▶ _Task_: Print the listing below exactly. Leave nothing out.
------------------------------------------------------------------------
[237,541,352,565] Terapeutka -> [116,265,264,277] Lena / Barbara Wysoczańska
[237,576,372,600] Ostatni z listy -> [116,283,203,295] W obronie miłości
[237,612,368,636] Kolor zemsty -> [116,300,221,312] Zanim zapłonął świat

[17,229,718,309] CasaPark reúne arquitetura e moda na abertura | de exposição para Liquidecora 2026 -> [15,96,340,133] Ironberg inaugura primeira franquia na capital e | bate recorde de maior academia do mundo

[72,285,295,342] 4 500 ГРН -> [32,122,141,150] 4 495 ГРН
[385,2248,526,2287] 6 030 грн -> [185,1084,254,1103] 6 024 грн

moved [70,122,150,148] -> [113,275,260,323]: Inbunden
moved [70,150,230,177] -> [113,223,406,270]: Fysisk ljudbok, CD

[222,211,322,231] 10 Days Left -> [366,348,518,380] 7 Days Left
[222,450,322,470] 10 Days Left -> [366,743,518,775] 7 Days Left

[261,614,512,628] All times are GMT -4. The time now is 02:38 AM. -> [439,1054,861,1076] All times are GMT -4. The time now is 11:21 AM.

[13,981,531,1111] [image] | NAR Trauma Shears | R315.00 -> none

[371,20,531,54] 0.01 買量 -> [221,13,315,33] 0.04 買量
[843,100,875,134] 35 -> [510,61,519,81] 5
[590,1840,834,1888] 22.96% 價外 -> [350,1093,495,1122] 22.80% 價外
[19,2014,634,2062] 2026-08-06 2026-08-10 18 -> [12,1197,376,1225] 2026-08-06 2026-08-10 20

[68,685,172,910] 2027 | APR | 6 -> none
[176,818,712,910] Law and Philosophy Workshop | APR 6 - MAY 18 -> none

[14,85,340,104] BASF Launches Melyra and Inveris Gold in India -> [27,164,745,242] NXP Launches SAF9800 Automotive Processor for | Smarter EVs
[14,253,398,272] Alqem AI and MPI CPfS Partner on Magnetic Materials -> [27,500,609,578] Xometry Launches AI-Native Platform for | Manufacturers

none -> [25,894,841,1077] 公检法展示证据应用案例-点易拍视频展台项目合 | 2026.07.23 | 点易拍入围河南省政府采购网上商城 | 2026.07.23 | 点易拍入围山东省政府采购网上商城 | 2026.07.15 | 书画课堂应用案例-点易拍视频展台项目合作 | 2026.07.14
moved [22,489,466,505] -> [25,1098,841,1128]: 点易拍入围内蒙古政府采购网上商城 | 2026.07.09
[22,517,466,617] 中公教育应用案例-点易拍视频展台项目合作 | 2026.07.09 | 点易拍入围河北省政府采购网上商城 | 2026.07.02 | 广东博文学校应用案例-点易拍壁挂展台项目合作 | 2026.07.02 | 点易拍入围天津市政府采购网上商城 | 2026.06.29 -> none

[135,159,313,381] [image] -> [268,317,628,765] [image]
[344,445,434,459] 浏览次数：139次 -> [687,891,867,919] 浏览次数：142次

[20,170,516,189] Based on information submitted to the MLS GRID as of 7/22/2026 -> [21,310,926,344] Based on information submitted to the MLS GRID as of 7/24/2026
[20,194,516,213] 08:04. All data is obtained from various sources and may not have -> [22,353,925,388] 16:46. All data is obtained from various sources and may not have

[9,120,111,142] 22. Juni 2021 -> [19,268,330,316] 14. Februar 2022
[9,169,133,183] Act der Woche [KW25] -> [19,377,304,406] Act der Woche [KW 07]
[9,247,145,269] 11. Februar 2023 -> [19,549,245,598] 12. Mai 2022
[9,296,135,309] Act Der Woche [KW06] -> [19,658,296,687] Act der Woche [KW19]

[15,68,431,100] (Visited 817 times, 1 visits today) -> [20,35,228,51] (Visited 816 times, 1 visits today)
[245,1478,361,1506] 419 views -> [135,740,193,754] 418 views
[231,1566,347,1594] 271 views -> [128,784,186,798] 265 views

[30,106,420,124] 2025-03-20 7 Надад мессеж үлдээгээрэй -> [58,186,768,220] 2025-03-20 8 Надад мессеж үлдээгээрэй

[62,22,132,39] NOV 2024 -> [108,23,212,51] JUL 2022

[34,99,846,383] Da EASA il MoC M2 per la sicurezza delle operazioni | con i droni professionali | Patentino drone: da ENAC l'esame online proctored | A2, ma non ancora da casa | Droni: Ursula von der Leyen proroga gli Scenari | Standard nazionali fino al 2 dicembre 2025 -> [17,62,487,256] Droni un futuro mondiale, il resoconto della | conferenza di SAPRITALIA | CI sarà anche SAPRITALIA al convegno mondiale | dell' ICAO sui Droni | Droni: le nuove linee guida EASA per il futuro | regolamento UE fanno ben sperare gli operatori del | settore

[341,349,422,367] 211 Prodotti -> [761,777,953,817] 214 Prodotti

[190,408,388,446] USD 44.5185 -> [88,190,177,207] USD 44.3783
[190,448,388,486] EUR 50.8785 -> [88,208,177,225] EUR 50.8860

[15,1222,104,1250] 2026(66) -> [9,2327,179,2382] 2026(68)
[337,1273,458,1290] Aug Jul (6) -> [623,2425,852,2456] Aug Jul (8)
------------------------------------------------------------------------
▶ _Reply to the exercise_:
[237,541,352,565] Terapeutka -> [116,265,264,277] Lena / Barbara Wysoczańska
[237,576,372,600] Ostatni z listy -> [116,283,203,295] W obronie miłości
[237,612,368,636] Kolor zemsty -> [116,300,221,312] Zanim zapłonął świat

[17,229,718,309] CasaPark reúne arquitetura e moda na abertura | de exposição para Liquidecora 2026 -> [15,96,340,133] Ironberg inaugura primeira franquia na capital e | bate recorde de maior academia do mundo

[72,285,295,342] 4 500 ГРН -> [32,122,141,150] 4 495 ГРН
[385,2248,526,2287] 6 030 грн -> [185,1084,254,1103] 6 024 грн

moved [70,122,150,148] -> [113,275,260,323]: Inbunden
moved [70,150,230,177] -> [113,223,406,270]: Fysisk ljudbok, CD

[222,211,322,231] 10 Days Left -> [366,348,518,380] 7 Days Left
[222,450,322,470] 10 Days Left -> [366,743,518,775] 7 Days Left

[261,614,512,628] All times are GMT -4. The time now is 02:38 AM. -> [439,1054,861,1076] All times are GMT -4. The time now is 11:21 AM.

[13,981,531,1111] [image] | NAR Trauma Shears | R315.00 -> none

[371,20,531,54] 0.01 買量 -> [221,13,315,33] 0.04 買量
[843,100,875,134] 35 -> [510,61,519,81] 5
[590,1840,834,1888] 22.96% 價外 -> [350,1093,495,1122] 22.80% 價外
[19,2014,634,2062] 2026-08-06 2026-08-10 18 -> [12,1197,376,1225] 2026-08-06 2026-08-10 20

[68,685,172,910] 2027 | APR | 6 -> none
[176,818,712,910] Law and Philosophy Workshop | APR 6 - MAY 18 -> none

[14,85,340,104] BASF Launches Melyra and Inveris Gold in India -> [27,164,745,242] NXP Launches SAF9800 Automotive Processor for | Smarter EVs
[14,253,398,272] Alqem AI and MPI CPfS Partner on Magnetic Materials -> [27,500,609,578] Xometry Launches AI-Native Platform for | Manufacturers

none -> [25,894,841,1077] 公检法展示证据应用案例-点易拍视频展台项目合 | 2026.07.23 | 点易拍入围河南省政府采购网上商城 | 2026.07.23 | 点易拍入围山东省政府采购网上商城 | 2026.07.15 | 书画课堂应用案例-点易拍视频展台项目合作 | 2026.07.14
moved [22,489,466,505] -> [25,1098,841,1128]: 点易拍入围内蒙古政府采购网上商城 | 2026.07.09
[22,517,466,617] 中公教育应用案例-点易拍视频展台项目合作 | 2026.07.09 | 点易拍入围河北省政府采购网上商城 | 2026.07.02 | 广东博文学校应用案例-点易拍壁挂展台项目合作 | 2026.07.02 | 点易拍入围天津市政府采购网上商城 | 2026.06.29 -> none

[135,159,313,381] [image] -> [268,317,628,765] [image]
[344,445,434,459] 浏览次数：139次 -> [687,891,867,919] 浏览次数：142次

[20,170,516,189] Based on information submitted to the MLS GRID as of 7/22/2026 -> [21,310,926,344] Based on information submitted to the MLS GRID as of 7/24/2026
[20,194,516,213] 08:04. All data is obtained from various sources and may not have -> [22,353,925,388] 16:46. All data is obtained from various sources and may not have

[9,120,111,142] 22. Juni 2021 -> [19,268,330,316] 14. Februar 2022
[9,169,133,183] Act der Woche [KW25] -> [19,377,304,406] Act der Woche [KW 07]
[9,247,145,269] 11. Februar 2023 -> [19,549,245,598] 12. Mai 2022
[9,296,135,309] Act Der Woche [KW06] -> [19,658,296,687] Act der Woche [KW19]

[15,68,431,100] (Visited 817 times, 1 visits today) -> [20,35,228,51] (Visited 816 times, 1 visits today)
[245,1478,361,1506] 419 views -> [135,740,193,754] 418 views
[231,1566,347,1594] 271 views -> [128,784,186,798] 265 views

[30,106,420,124] 2025-03-20 7 Надад мессеж үлдээгээрэй -> [58,186,768,220] 2025-03-20 8 Надад мессеж үлдээгээрэй

[62,22,132,39] NOV 2024 -> [108,23,212,51] JUL 2022

[34,99,846,383] Da EASA il MoC M2 per la sicurezza delle operazioni | con i droni professionali | Patentino drone: da ENAC l'esame online proctored | A2, ma non ancora da casa | Droni: Ursula von der Leyen proroga gli Scenari | Standard nazionali fino al 2 dicembre 2025 -> [17,62,487,256] Droni un futuro mondiale, il resoconto della | conferenza di SAPRITALIA | CI sarà anche SAPRITALIA al convegno mondiale | dell' ICAO sui Droni | Droni: le nuove linee guida EASA per il futuro | regolamento UE fanno ben sperare gli operatori del | settore

[341,349,422,367] 211 Prodotti -> [761,777,953,817] 214 Prodotti

[190,408,388,446] USD 44.5185 -> [88,190,177,207] USD 44.3783
[190,448,388,486] EUR 50.8785 -> [88,208,177,225] EUR 50.8860

[15,1222,104,1250] 2026(66) -> [9,2327,179,2382] 2026(68)
[337,1273,458,1290] Aug Jul (6) -> [623,2425,852,2456] Aug Jul (8)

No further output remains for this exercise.